There are eight main files in the Graphling project:

  • graph.html structure and main code
  • style.css the style/layout definitions
  • Edge.js code for the Edge class, connecting vertices
  • Node.js code for the Node class, a vertex (no relation to the Node.js)
  • Physical.js most of the physical interpretation of the graph
  • Spot.js defining the basic setup for a free spot on a graph
  • Square.js similarly defines a square
  • Utilities.js has various minor functions that assist the overall code

In addition to these eight files , JQuery version 11.1 is also included (production version)

The code is fairly well commented; it shouldn't be too hard to find any given section or understand its purpose.

### [NOTES]
There is currently a section of code commented out that contains **a partially-completed implementation of the Bellman-Ford algorithm** for single-source shortest-path. Other than that, using the animation structure in the code, it should be fairly straightforward to add new animations.

This program is an ongoing effort. Expect bugs. However, it has been tested on several different browsers on multiple computers and is largely cross-system and cross-browser compatible.
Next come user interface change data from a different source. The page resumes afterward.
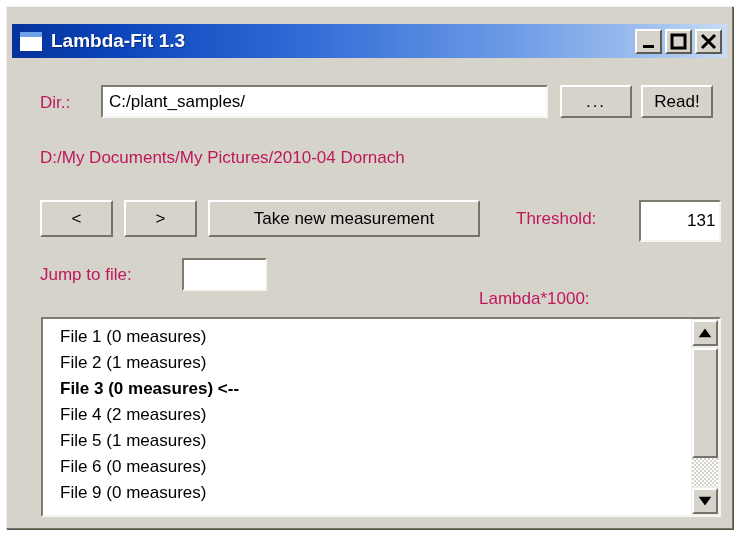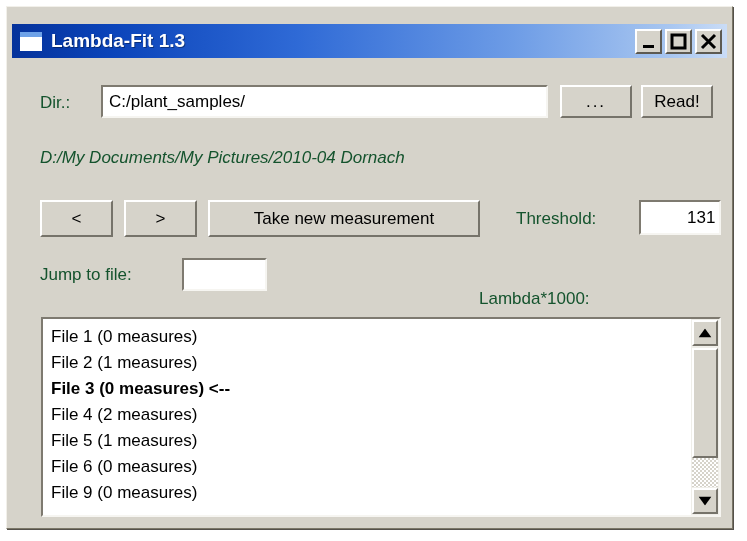"Dir.:" .lbl { color: #14532d -> #be185d }
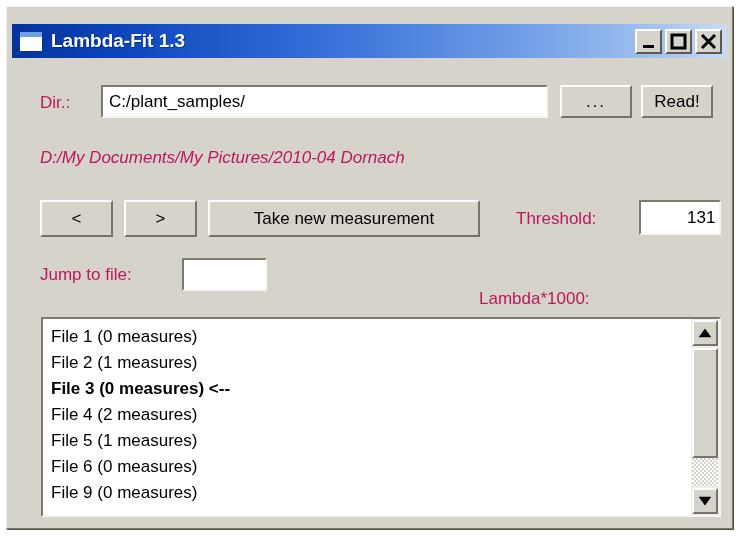"D:/My Documents/My Pictures/2010-04" #path-label { font-style: italic -> none }
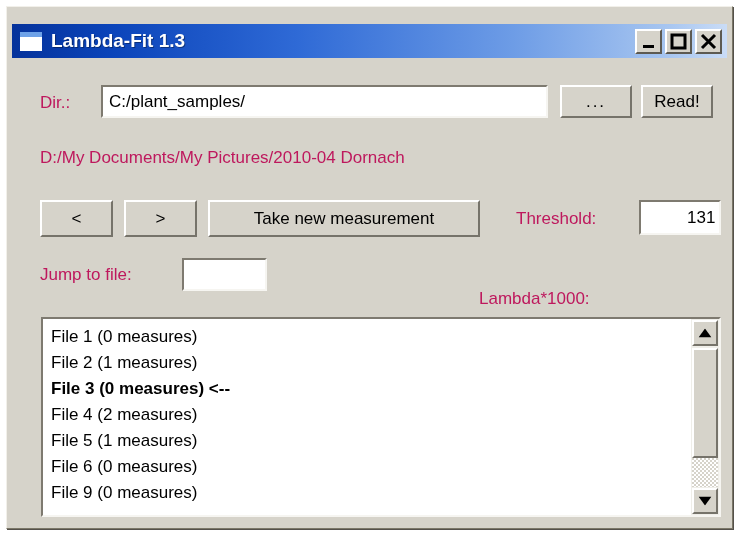"131" #thresh-inp { height: 35px -> 42px }
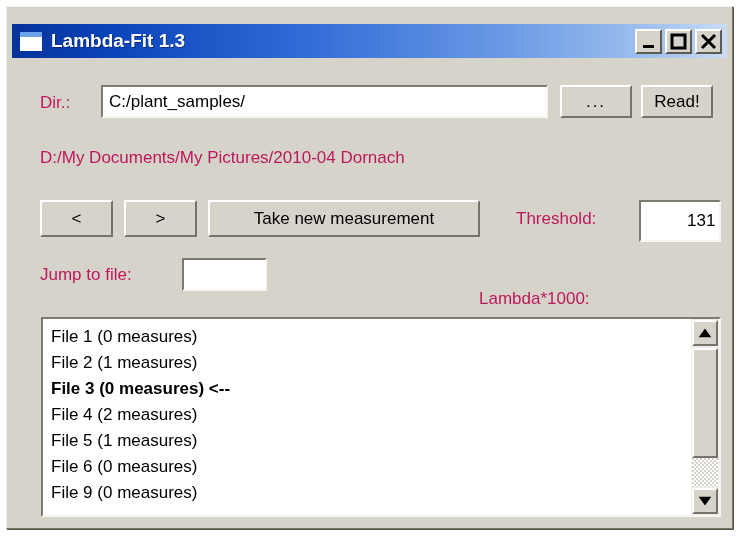"File 1 (0 measures)" #list-items { padding-left: 8px -> 17px }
In creating Graphling, I implemented features initially with the goal to demonstrate ideas I have learned in graph theory as well as providing easy construction of arbitrary graphs for visualization purposes, then continued to add features as time allowed, and I intend to keep on improving it. In addition to the code provided alongside this documentation, up-to-date code at any point can be found in GitHub , at

A lot of the effort in constructing this program was aimed at building up a solid framework rather than implementing specific features. Accurate graph structuring, abstract representation, distinction of the conceptual graph from its physical structure, functional animation, and good code design were what I focused on, so that it is straightforward to expand upon this code. Most of the code is well commented, which should aid in further development as well as serving as additional documentation.


A natural interface for studying and explaining graph theory.